A co-founder of the House Freedom Caucus, the most conservative wing of Congress, Jordan helped force John A. Boehner (R-Ohio) out of office and, as he did on Thursday, he has clashed with the FBI over its political investigations.
But his closest allies say the fact that the allegations against him involve his wrestling career hits at something that is even more fundamental than his conservative ideology. “If you look up wrestling in the dictionary, it would have Jim Jordan’s picture beside it, so it’s a passion,” Meadows said in a brief interview Thursday.
Jordan won four state championships as a high school wrestler in Ohio, followed by two NCAA championships at the University of Wisconsin. His younger brother, Jeff, won four state high school championships, and multiple generations of Jordans have contributed to for more than 20 Ohio state championships.

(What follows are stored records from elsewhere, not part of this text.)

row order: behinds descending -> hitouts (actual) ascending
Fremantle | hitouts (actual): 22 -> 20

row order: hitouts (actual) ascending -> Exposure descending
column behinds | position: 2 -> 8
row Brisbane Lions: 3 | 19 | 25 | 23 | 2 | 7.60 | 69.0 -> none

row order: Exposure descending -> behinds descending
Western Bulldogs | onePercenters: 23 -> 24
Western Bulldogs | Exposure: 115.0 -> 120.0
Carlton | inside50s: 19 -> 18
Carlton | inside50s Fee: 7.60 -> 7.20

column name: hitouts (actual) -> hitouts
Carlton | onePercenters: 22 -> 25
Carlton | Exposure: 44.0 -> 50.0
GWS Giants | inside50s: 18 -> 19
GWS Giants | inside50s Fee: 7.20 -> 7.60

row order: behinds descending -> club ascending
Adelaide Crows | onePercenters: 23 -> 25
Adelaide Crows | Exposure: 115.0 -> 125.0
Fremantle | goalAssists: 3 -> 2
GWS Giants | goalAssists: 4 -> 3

A 2015 profile of Jordanin SB Nation said that the Jordans are the “first family of American wrestling.”
The most important lesson he ever learned came from his high school wrestling coach. “It has stayed with me,” Jordan told the sports website. “‘Discipline is doing what you don’t like when you don’t want to do it.’”
In Congress, Jordan is not a big legislator, not someone who brokers deals. Instead, he derives his power from understanding how to blow things up, to make Republican speakers fear that the Freedom Caucus will undermine their hold on power unless they give into their demands. His flirtation with running for speaker is not really about winning — he is disliked by mainstream conservatives and moderates — but it’s about leveraging concessions to the far right from whomever has the most backing.

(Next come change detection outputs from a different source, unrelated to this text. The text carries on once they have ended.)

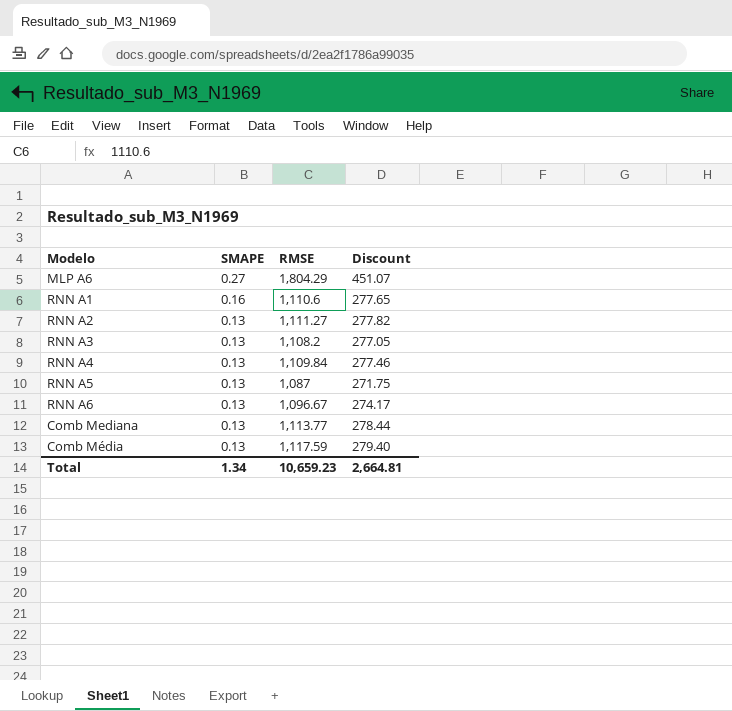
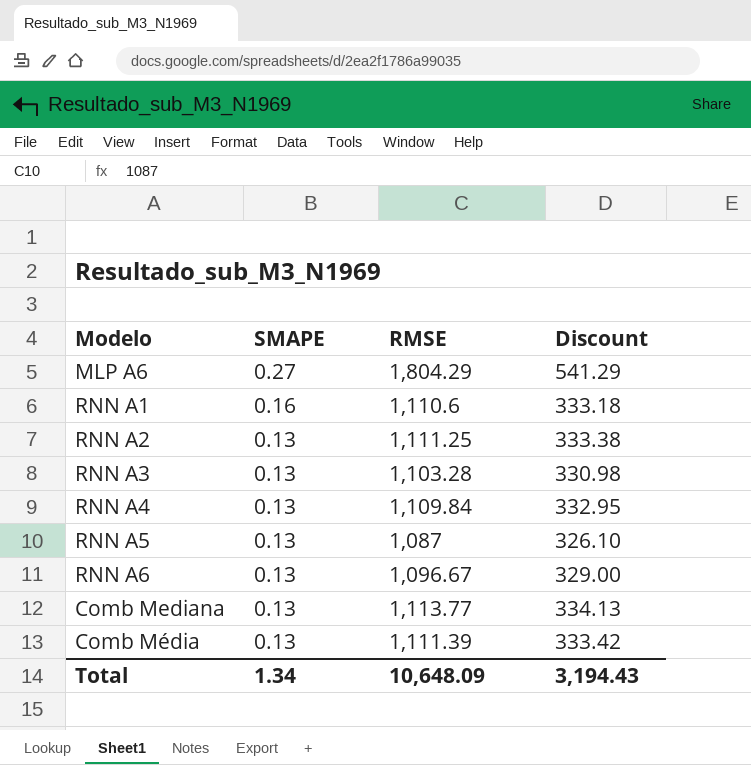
column Discount | formula: [RMSE] * 0.25 -> [RMSE] * 0.3
RNN A2 | RMSE: 1,111.27 -> 1,111.25
RNN A3 | RMSE: 1,108.2 -> 1,103.28
Comb Média | RMSE: 1,117.59 -> 1,111.39
Total | RMSE: 10,659.23 -> 10,648.09
Total | Discount: 2,664.81 -> 3,194.43

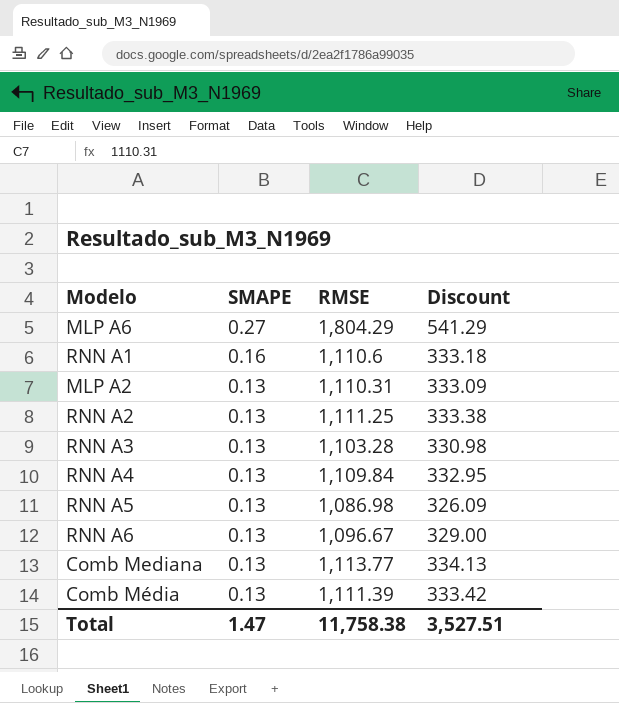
row MLP A2: none -> 0.13 | 1,110.31 | 333.09
RNN A5 | RMSE: 1,087 -> 1,086.98
RNN A5 | Discount: 326.10 -> 326.09
Total | SMAPE: 1.34 -> 1.47
Total | RMSE: 10,648.09 -> 11,758.38
Total | Discount: 3,194.43 -> 3,527.51

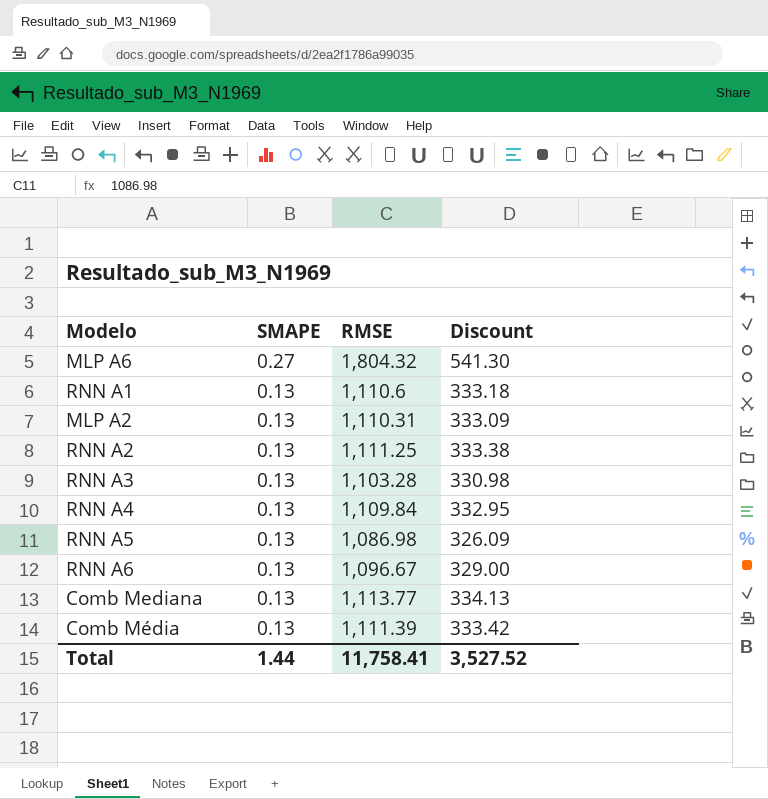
MLP A6 | RMSE: 1,804.29 -> 1,804.32
MLP A6 | Discount: 541.29 -> 541.30
RNN A1 | SMAPE: 0.16 -> 0.13
Total | SMAPE: 1.47 -> 1.44
Total | RMSE: 11,758.38 -> 11,758.41
Total | Discount: 3,527.51 -> 3,527.52

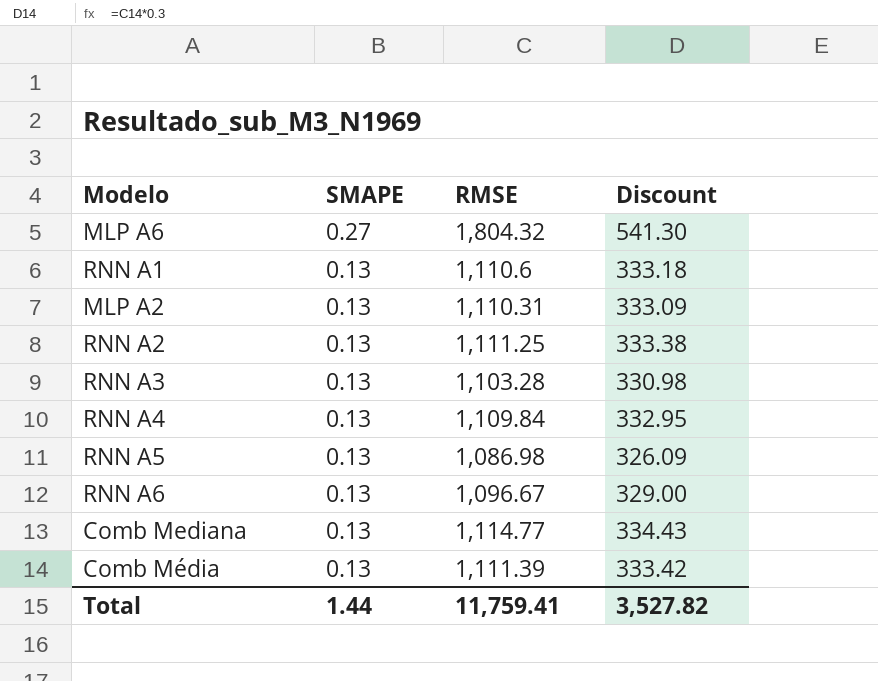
Comb Mediana | RMSE: 1,113.77 -> 1,114.77
Comb Mediana | Discount: 334.13 -> 334.43
Total | RMSE: 11,758.41 -> 11,759.41
Total | Discount: 3,527.52 -> 3,527.82

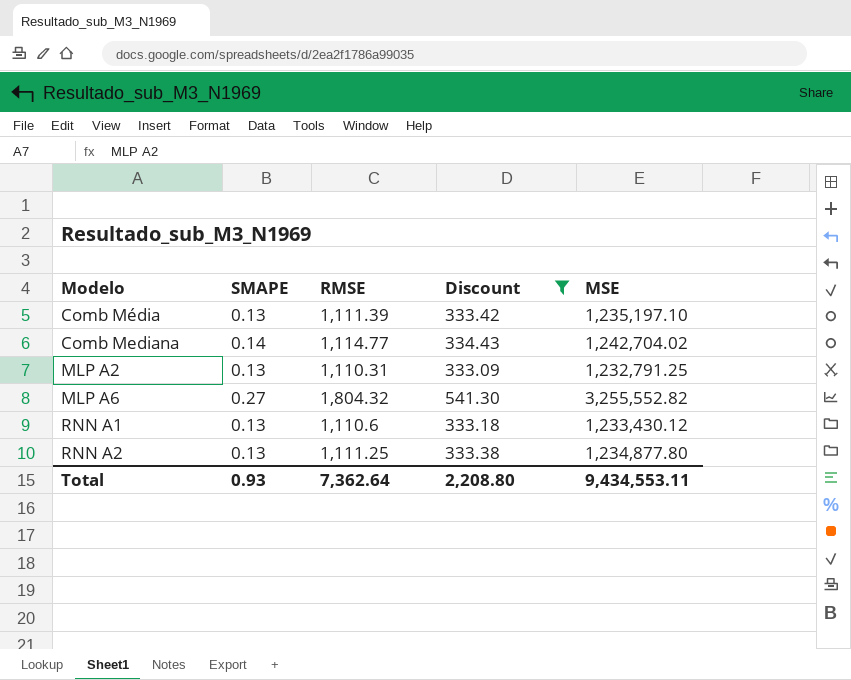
filter: none -> Discount >= 333.09
row order: SMAPE descending -> Modelo ascending
column MSE | position: none -> 5
Comb Mediana | SMAPE: 0.13 -> 0.14
Total | SMAPE: 1.44 -> 0.93
Total | RMSE: 11,759.41 -> 7,362.64
Total | Discount: 3,527.82 -> 2,208.80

Now that Jordan’s credibility is on the line, he is relying on leadership to shore up his defense. “We haven’t always agreed with each other over the years. But I have always known Jim Jordan to be a man of honesty and a man of integrity,” Ryan told reporters Wednesday.
Jordan has hinted, with no evidence, that the allegations against him have been timed to damage his credibility in his critique of the FBI and as he has flirted with a speaker bid.
That accusation overlooks the role of DeWine, who is the GOP nominee for governor of Ohio in the November elections. Jordan and his allies have highlighted the role in the investigation being played by the law firm Perkins Coie, which was involved in retaining the firm that produced the dossier that contained allegations of Trump’s ties to Russia.
But DeWine’s office appointed the law firm to conduct the investigation, and that firm subcontracted with Perkins Coie to do some of the work. Perkins Coie’s Washington office is run by Hillary Clinton’s 2016 campaign lawyer, but the firm lawyers working the Ohio State investigation work in Chicago.
Ultimately, the investigation may be revealed in public, which could render a clear judgment on what Jordan knew and what he and other sports coaches did or did not do.
Until then, Jordan is unlikely to back down or make any concessions.
“I learned that in wrestling: hard work and perseverance and doing what is needed,” as he told his profile writer in 2015.